Food Gardening Network

Growing Good Food at Home

Harvesting your Bell Peppers

Gardener harvesting a red bell pepper

Gardener harvesting a red bell pepper

One of the fun things about peppers is that you can harvest them before they’re actually ripe; those are the green peppers that are so common at the supermarket. Almost every pepper starts off green and then ripens to red, yellow, orange, purple, brown, or even a creamy white!

When you look at seed packets for bell peppers, you’ll see two harvest dates: the “green” date and the “ripe” date. In general, you’ll need to wait an additional three weeks after the “green” date for your peppers to reach their full ripeness. Green bell peppers are tasty, but bell peppers have so much more flavor if you can wait those extra weeks before harvesting!

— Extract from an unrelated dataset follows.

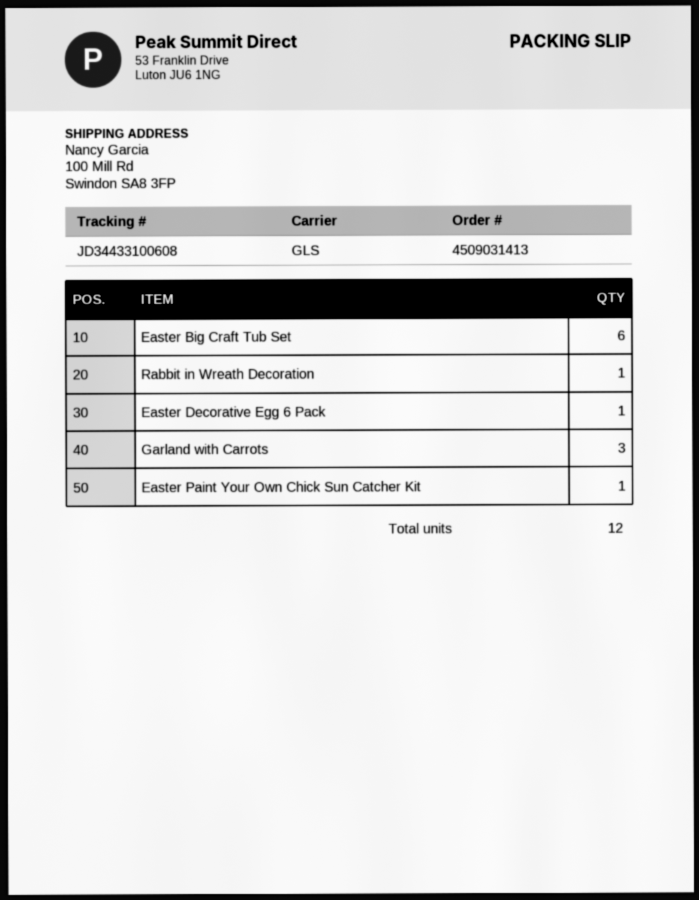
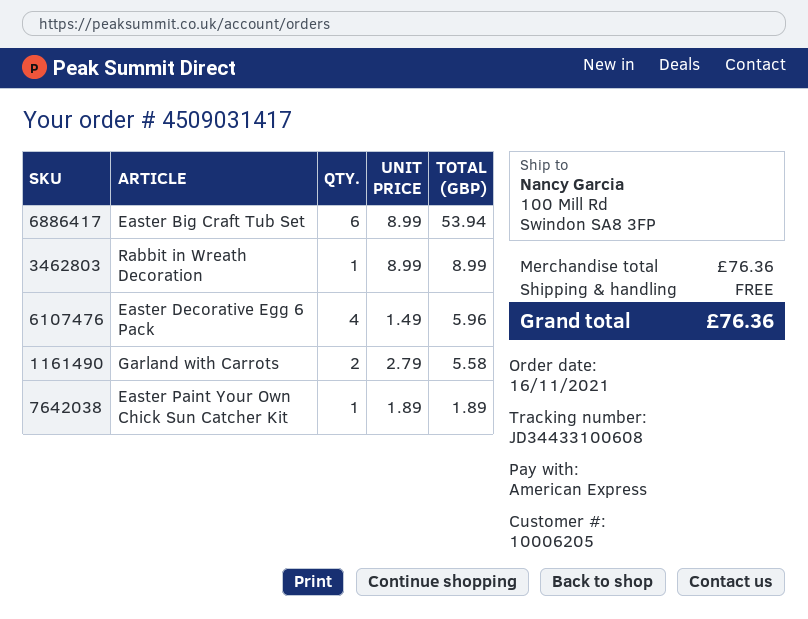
order number: 4509031413 -> 4509031417
Easter Decorative Egg 6 Pack: 1 -> 4
Garland with Carrots: 3 -> 2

When you do go to pick your perfect pepper, don’t just yank it off the plant; that may damage the plant and could jeopardize future ripe fruit. Use a knife or garden scissors to make a clean cut, separating the stem of the fruit from the plant. If you harvest some of your peppers when they’re green, your plants will keep producing flowers to set more fruit, so pick away!

If you have frost in the forecast and your pepper plants are in the ground or in raised beds, pick any peppers that look remotely ripe, then protect the remaining plants with a row cover. Row covers can increase the heat around your plants and protect them until the temperature drops below 25 degrees F; then growing season is definitely over.

Peppers will stay fresh in the fridge for a couple weeks if you keep them unwashed in the crisper drawer. But it’s best to start using some of your harvest fresh and then plan to preserve the rest.